However, there are cases where it is required to carry out tie-packing of different lengths as shown in FIGS. 6B, 6C, and 6D. For example, in the case of a deck plate used as a floor slab for a building, when the floor shape of one floor is not square or rectangular, the length of the deck plates to be laid out is different. In such a case, it is efficient in construction if they are packed in the order in which they are laid out at the construction site. Therefore, as shown in Fig. 6 (b), (c), and (d), those with different lengths are laid out in the order of arrangement. May be required to be tie-packed in accordance with.

Conventionally, there is a take-out device shown in FIG. 7 already filed by the applicant of the present invention as a take-out device for performing tie-up packing of different lengths as described above (see Japanese Patent Laid-Open No. 63-12428). This take-out device is arranged along the take-out conveyor 1 so as to be capable of reciprocating in the feed direction, and a stopper support frame 2 that is long in the feed direction, and can be moved up and down at a distance from the stopper support frame 2 in the feed direction. A plurality of end face stoppers 3 for positioning the front end of the product, a movement driving mechanism 4 for moving the stopper support frame 2 in the feed direction, for example, a rack and a pinion, and an air lift for raising and lowering the end face stopper 3. For the vertical drive mechanism 5 using a cylinder or the like, and for each molded product sent to the take-out conveyor 1, the end face stopper 3 near the tip position at the time of stacking is selected, and the vertical drive mechanism 5 causes the end face stopper 3 to be selected. And the end face stopper 3 is moved so that the end face stopper 3 is correctly aligned with the leading end position at the time of stacking. The mechanism 4 is a mechanism including a stopper positioning control unit 6 for moving the stopper support frame 2 by the amount of movement. Reference numeral A denotes a molded product, 7 is a runout table, 8 is a lifter for receiving the product, and 9 is a servomotor which incorporates a pulse generator 10 and drives the pinion 4 under the control of the stopper positioning control unit 6.

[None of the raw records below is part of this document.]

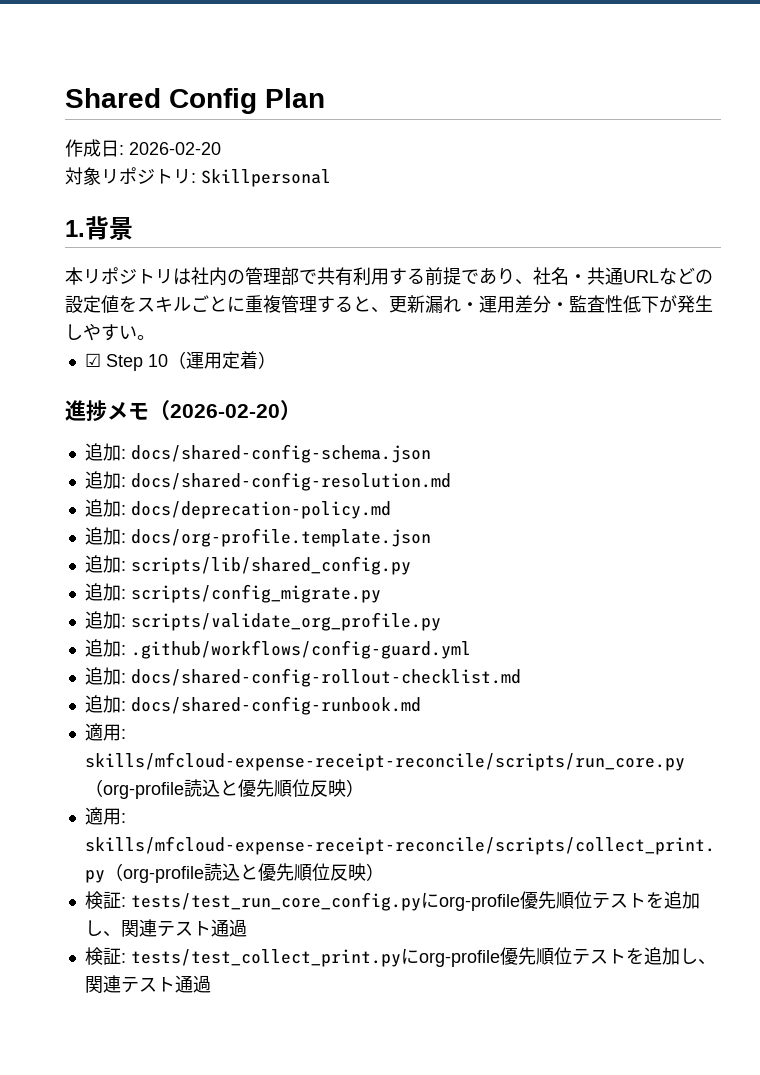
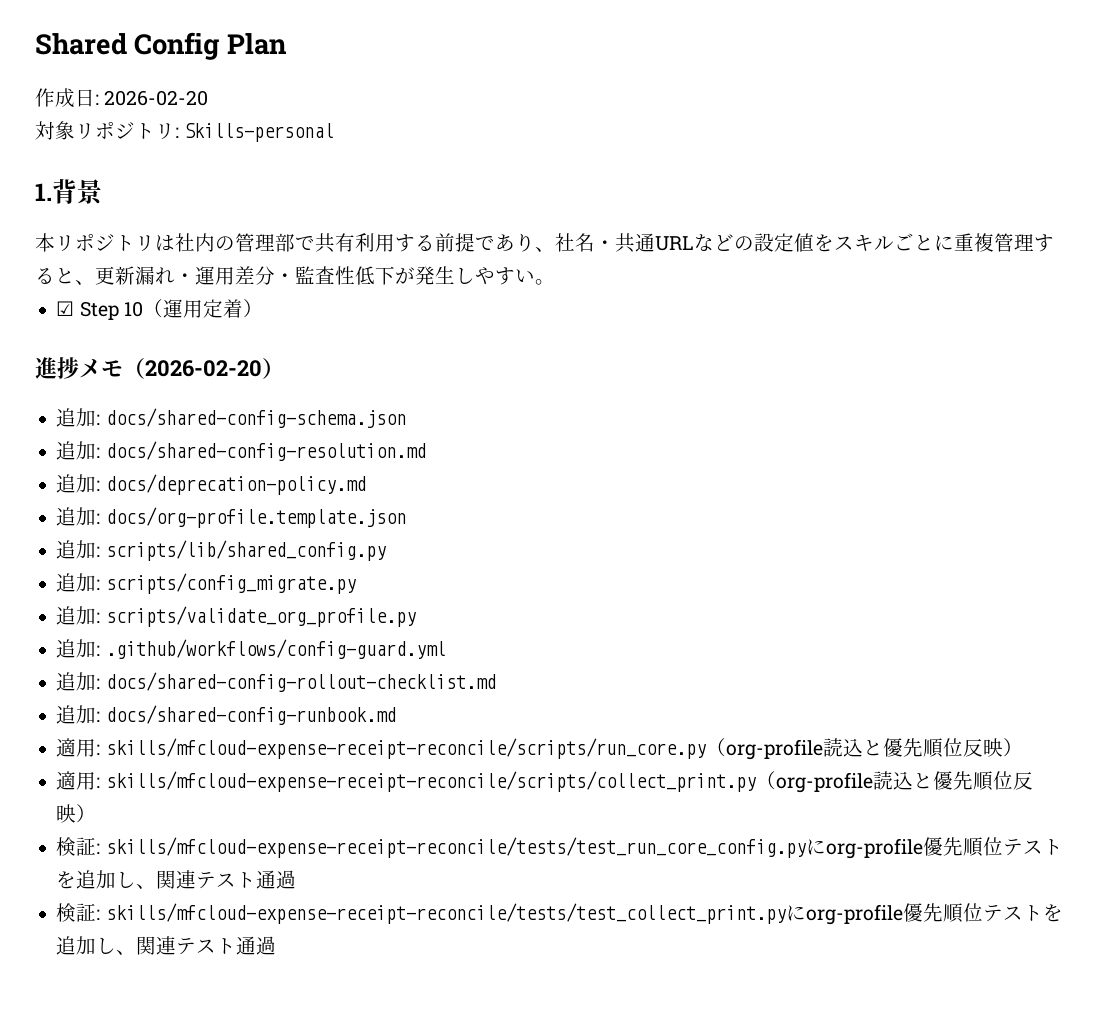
- 対象リポジトリ: Skillpersonal
+ 対象リポジトリ: Skills-personal
- 検証: tests/test_run_core_config.pyにorg-profile優先順位テストを追加し、関連テスト通過
+ 検証: skills/mfcloud-expense-receipt-reconcile/tests/test_run_core_config.pyにorg-profile優先順位テストを追加し、関連テスト通過
- 検証: tests/test_collect_print.pyにorg-profile優先順位テストを追加し、関連テスト通過
+ 検証: skills/mfcloud-expense-receipt-reconcile/tests/test_collect_print.pyにorg-profile優先順位テストを追加し、関連テスト通過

[Problems to be Solved by the Invention] In the above-mentioned conventional take-out device, the product can be positioned at an arbitrary position by selecting any of the plurality of end face stoppers 3, and the end face stopper position changing operation is easy, quick, and However, it has a feature that it can be performed accurately, and that even if short products are sent one after another in an extremely short time cycle, it can be easily accommodated. However, since many end face stoppers are required, There is a drawback that the equipment becomes large and the equipment cost becomes high.

Further, since the molded product is positioned by colliding with the stationary end face stopper 3, its impact force is large and sufficient rigidity of the entire apparatus is required, which also causes a high equipment cost, and further the collision. There is a problem that the noise is great and the end surface of the product may be damaged at the time of collision.

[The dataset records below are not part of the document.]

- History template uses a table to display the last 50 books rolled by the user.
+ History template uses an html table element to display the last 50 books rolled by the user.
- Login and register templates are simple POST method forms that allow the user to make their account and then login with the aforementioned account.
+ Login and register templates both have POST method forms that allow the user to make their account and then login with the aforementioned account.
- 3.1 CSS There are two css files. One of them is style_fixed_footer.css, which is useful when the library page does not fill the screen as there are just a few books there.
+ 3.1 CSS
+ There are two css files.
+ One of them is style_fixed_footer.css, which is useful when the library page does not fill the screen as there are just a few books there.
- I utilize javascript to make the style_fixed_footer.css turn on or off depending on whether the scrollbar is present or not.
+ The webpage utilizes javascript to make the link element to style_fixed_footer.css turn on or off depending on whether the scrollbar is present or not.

The present invention has been made in order to solve the above-mentioned conventional drawbacks, and it is possible to smoothly take out a product in a desired packing load with the tip position changed or the tip positions aligned, and an extremely short time is required. Molding that can easily and surely respond to cycles, reduce the impact force at the time of product collision, reduce noise, do not damage the end surface of the product at the time of collision, and further reduce the equipment cost The object is to obtain a product removal method and an apparatus therefor.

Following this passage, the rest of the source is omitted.